Look through the data below for the line with "(321, 196) none" and the line with "(137, 262) none -> [522,163,527,179] )", then output those two and all lines in between, exactly as written.

■ GIVEN DATA ■
··········
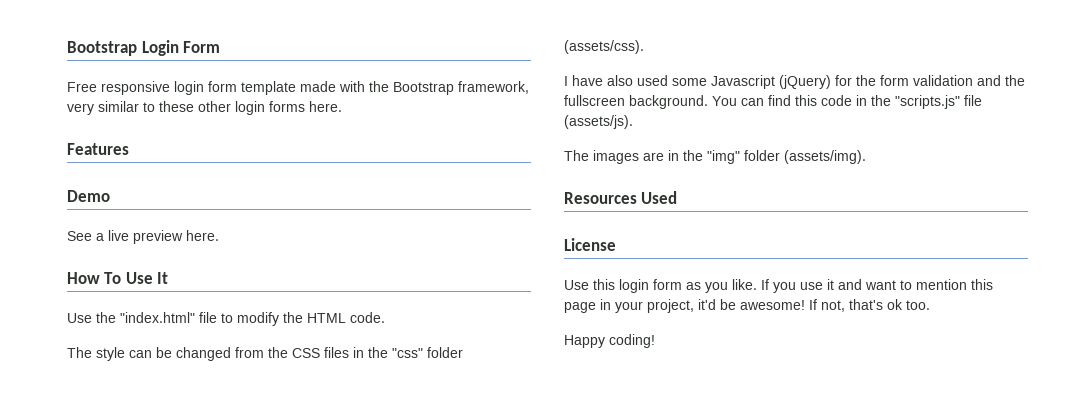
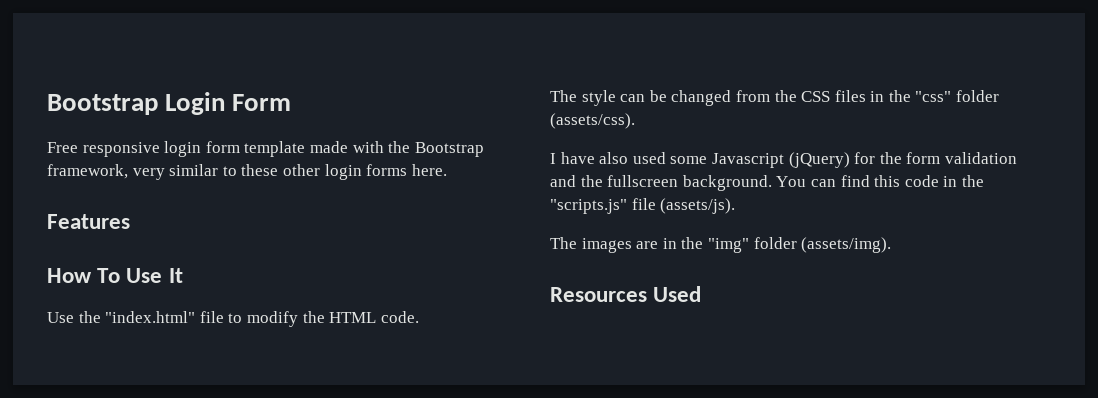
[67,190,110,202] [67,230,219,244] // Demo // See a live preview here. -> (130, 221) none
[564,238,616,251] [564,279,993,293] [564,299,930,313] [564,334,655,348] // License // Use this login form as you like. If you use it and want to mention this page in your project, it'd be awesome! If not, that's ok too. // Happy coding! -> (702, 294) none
··········
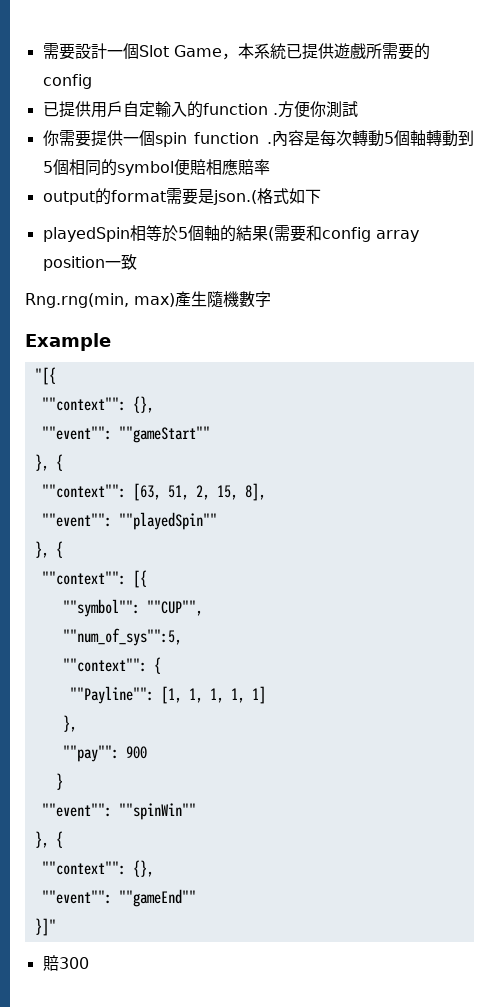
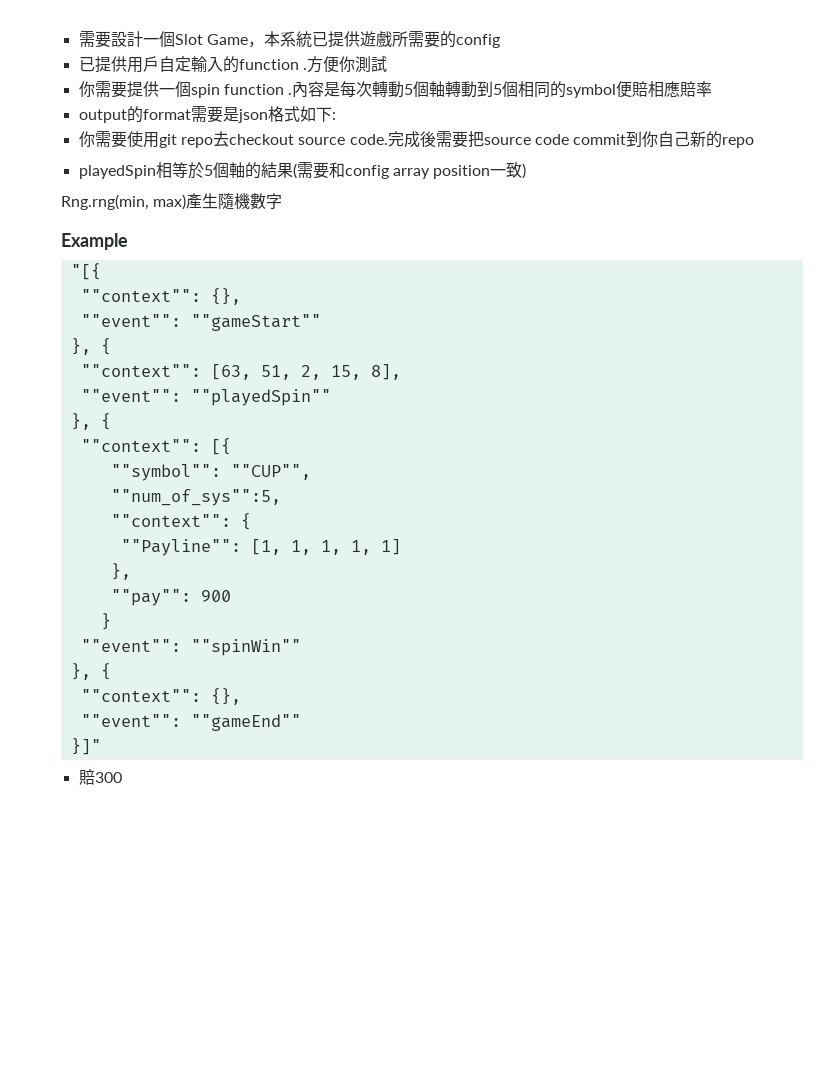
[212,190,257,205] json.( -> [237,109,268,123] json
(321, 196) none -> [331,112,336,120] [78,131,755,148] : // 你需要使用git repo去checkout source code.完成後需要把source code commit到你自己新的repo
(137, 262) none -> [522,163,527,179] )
··········
■ ANSWER FOR THIS EXERCISE ■
(321, 196) none -> [331,112,336,120] [78,131,755,148] : // 你需要使用git repo去checkout source code.完成後需要把source code commit到你自己新的repo
(137, 262) none -> [522,163,527,179] )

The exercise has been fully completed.